O professor do MBA em Finanças e Controladoria da Universidade Positivo (UP) Hugo Meza lembra que a dependência brasileira das rodovias é um problema econômico. “Atrasos na cadeia de suprimentos causam escassez e aumento de preços. Os produtos perecíveis são perdidos, o que impacta o agronegócio. Além disso, a sobrecarga de infraestrutura alternativa exige investimentos adicionais. Por fim, pode haver redução do PIB devido à interrupção na logística e produção”, detalha.

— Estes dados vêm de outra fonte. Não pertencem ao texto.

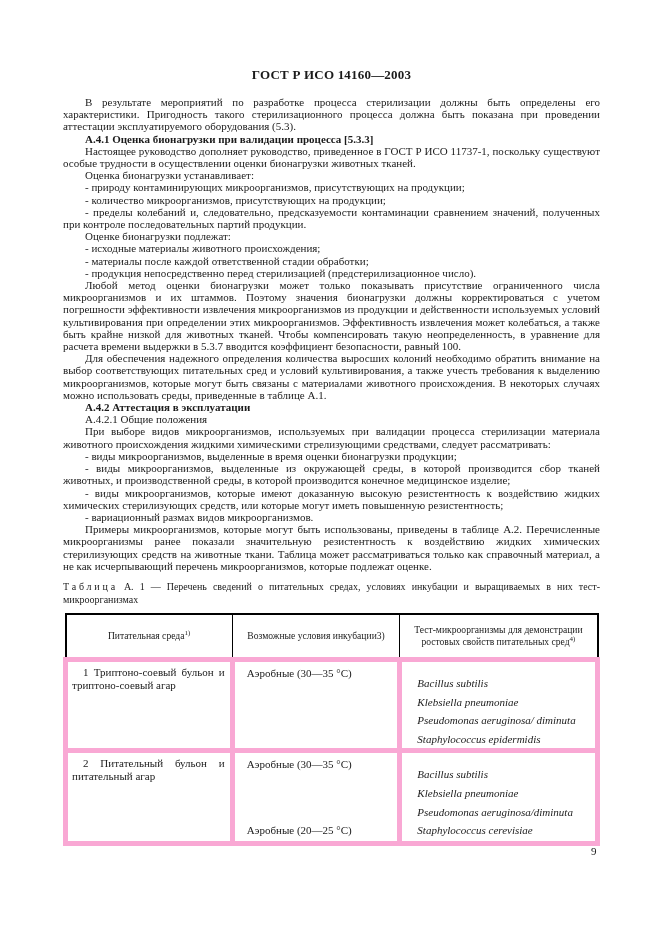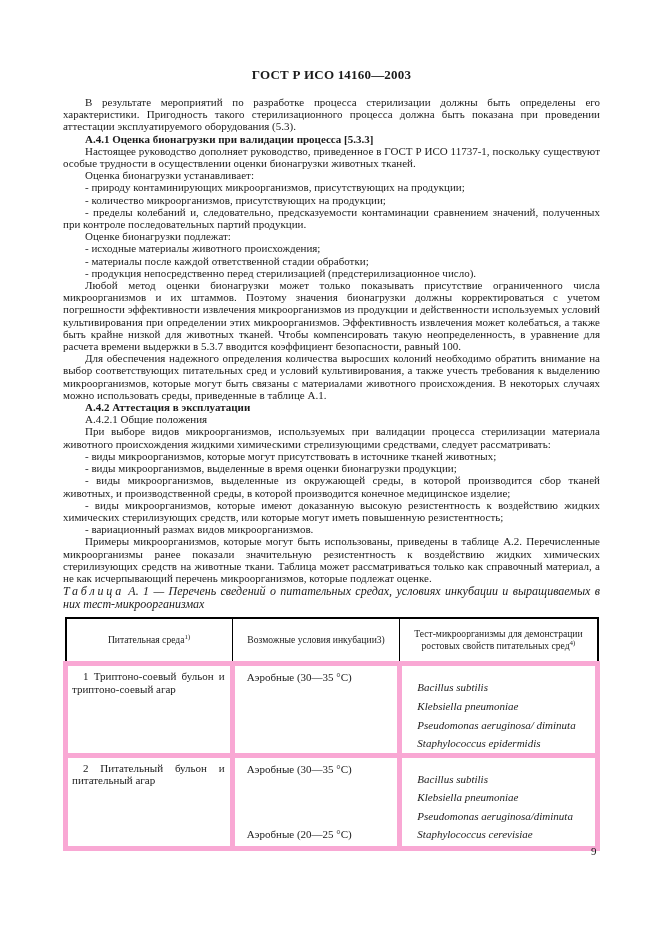--- a/index.html
+++ b/index.html
@@ -27,25 +27,24 @@
     top: 96px;
     left: 63px;
     width: 537px;
     font-size: 11px;
     line-height: 12.2px;
     text-align: justify;
   }
   .content p { margin: 0; text-indent: 22px; }
   .content p.b { font-weight: 700; }
   .tcap {
-    margin-top: 1px;
+    margin-top: 9px;
     text-align: justify;
-    font-size: 12px;
+    font-size: 10px;
     line-height: 12.6px;
-    font-style: italic;
   }
   .tcap .spaced { letter-spacing: 2.8px; }
   table.media {
     width: 537px;
     margin-top: 7px;
     border-collapse: collapse;
     border: 2.5px solid #000;
   }
   table.media col.c1 { width: 169px; }
   table.media col.c2 { width: 170px; }
@@ -104,21 +103,20 @@
     <p>- пределы колебаний и, следовательно, предсказуемости контаминации сравнением значений, полученных при контроле последовательных партий продукции.</p>
     <p>Оценке бионагрузки подлежат:</p>
     <p>- исходные материалы животного происхождения;</p>
     <p>- материалы после каждой ответственной стадии обработки;</p>
     <p>- продукция непосредственно перед стерилизацией (предстерилизационное число).</p>
     <p>Любой метод оценки бионагрузки может только показывать присутствие ограниченного числа микроорганизмов и их штаммов. Поэтому значения бионагрузки должны корректироваться с учетом погрешности эффективности извлечения микроорганизмов из продукции и действенности используемых условий культивирования при определении этих микроорганизмов. Эффективность извлечения может колебаться, а также быть крайне низкой для животных тканей. Чтобы компенсировать такую неопределенность, в уравнение для расчета времени выдержки в 5.3.7 вводится коэффициент безопасности, равный 100.</p>
     <p>Для обеспечения надежного определения количества выросших колоний необходимо обратить внимание на выбор соответствующих питательных сред и условий культивирования, а также учесть требования к выделению микроорганизмов, которые могут быть связаны с материалами животного происхождения. В некоторых случаях можно использовать среды, приведенные в таблице А.1.</p>
     <p class="b">А.4.2 Аттестация в эксплуатации</p>
     <p>А.4.2.1 Общие положения</p>
     <p>При выборе видов микроорганизмов, используемых при валидации процесса стерилизации материала животного происхождения жидкими химическими стрелизующими средствами, следует рассматривать:</p>
-    <p>- виды микроорганизмов, которые могут присутствовать в источнике тканей животных;</p>
     <p>- виды микроорганизмов, выделенные в время оценки бионагрузки продукции;</p>
     <p>- виды микроорганизмов, выделенные из окружающей среды, в которой производится сбор тканей животных, и производственной среды, в которой производится конечное медицинское изделие;</p>
     <p>- виды микроорганизмов, которые имеют доказанную высокую резистентность к воздействию жидких химических стерилизующих средств, или которые могут иметь повышенную резистентность;</p>
     <p>- вариационный размах видов микроорганизмов.</p>
     <p>Примеры микроорганизмов, которые могут быть использованы, приведены в таблице А.2. Перечисленные микроорганизмы ранее показали значительную резистентность к воздействию жидких химических стерилизующих средств на животные ткани. Таблица может рассматриваться только как справочный материал, а не как исчерпывающий перечень микроорганизмов, которые подлежат оценке.</p>
 
     <div class="tcap"><span class="spaced">Таблица</span><span> А. 1 — Перечень сведений о питательных средах, условиях инкубации и выращиваемых в них тест-микроорганизмах</span></div>
 
     <table class="media">
       <colgroup>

Segundo estimado por autoridades estaduais e federais, recuperar as estradas gaúchas impactadas pelas enchentes deve custar R$ 2,5 bilhões. Mesmo assim, o especialista destaca a importância de fazer essa recuperação o quanto antes. Para ele, a pressa para consertar as estradas no Rio Grande do Sul é necessária para restabelecer o transporte de mercadorias e, com isso, o fluxo econômico, mitigar perdas agrícolas e industriais, estimular o crescimento econômico, atrair investimentos e manter o crescimento do PIB, reduzir o desemprego, melhorar a qualidade de vida, manter a competitividade internacional e, até mesmo, prevenir futuras calamidades. “A reconstrução das rodovias oferece a oportunidade de criar uma infraestrutura mais resiliente, capaz de suportar melhor futuros desastres naturais, minimizando os impactos econômicos e sociais. Investir agora em uma infraestrutura robusta pode reduzir custos futuros de manutenção e reparos, evitando despesas maiores em longo prazo”, detalha.
Condições climáticas e geográficas são fatores que costumam impactar o transporte de cargas, como ressalta Lira. “O Brasil é um país vasto, com uma variedade de condições que têm influência sobre o transporte de cargas. Temos desde regiões sujeitas a enchentes e deslizamentos de terra até áreas remotas de difícil acesso. As estratégias de planejamento e mitigação de riscos devem considerar estes fatores não apenas neste momento, mas em toda e qualquer operação”, completa.